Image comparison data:
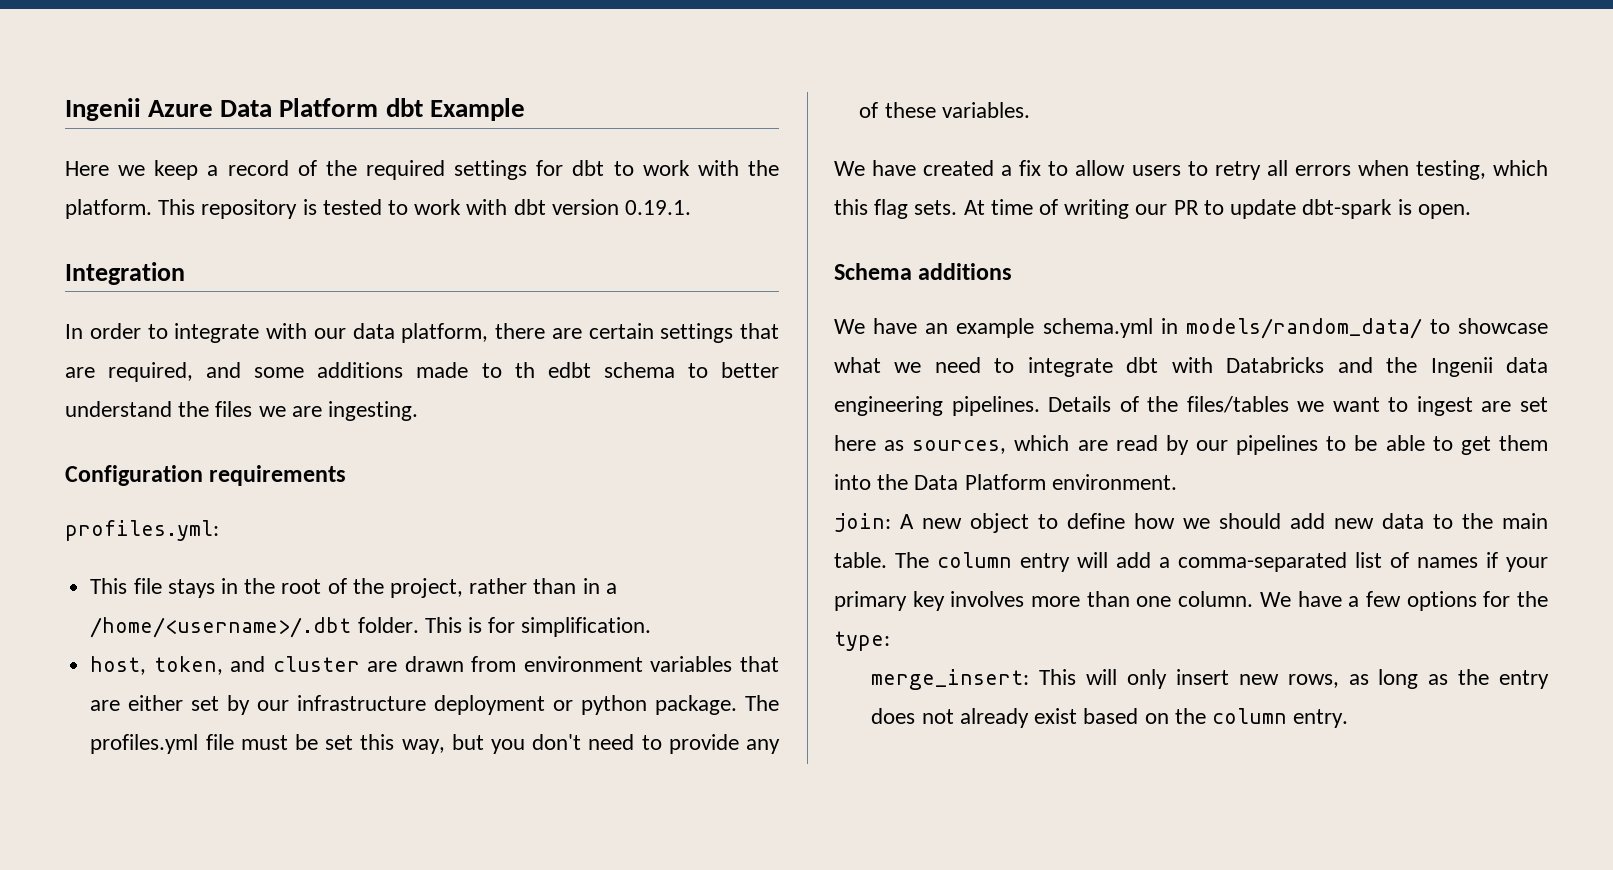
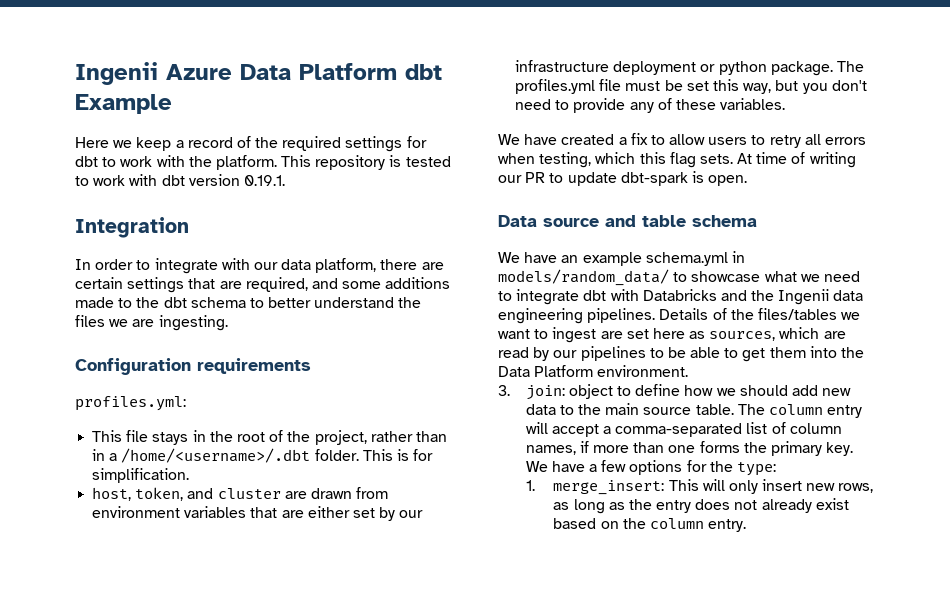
[514,362,591,378] th edbt -> [136,297,187,308] the dbt
[834,263,1013,280] Schema additions -> [498,215,757,227] Data source and table schema
[834,513,962,532] join: A new -> [498,385,565,400] 3. join:
(1548, 521) none -> [643,407,692,415] source
[1116,552,1151,568] add -> [551,424,599,437] accept
[1417,552,1548,572] [834,591,1254,611] names if your primary key involves more than one column. -> [789,423,842,434] [525,441,854,456] column names, if more than one forms the primary key.
(890, 641) none -> [525,480,535,491] 1.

● WHAT IS REQUIRED: Start with the line that contains "[1417,552,1548,572] [834,591,1254,611] names", end with the last line of the entries, and please retype every line in that span exactly, with no others.

● SOLUTION TO THIS EXERCISE:
[1417,552,1548,572] [834,591,1254,611] names if your primary key involves more than one column. -> [789,423,842,434] [525,441,854,456] column names, if more than one forms the primary key.
(890, 641) none -> [525,480,535,491] 1.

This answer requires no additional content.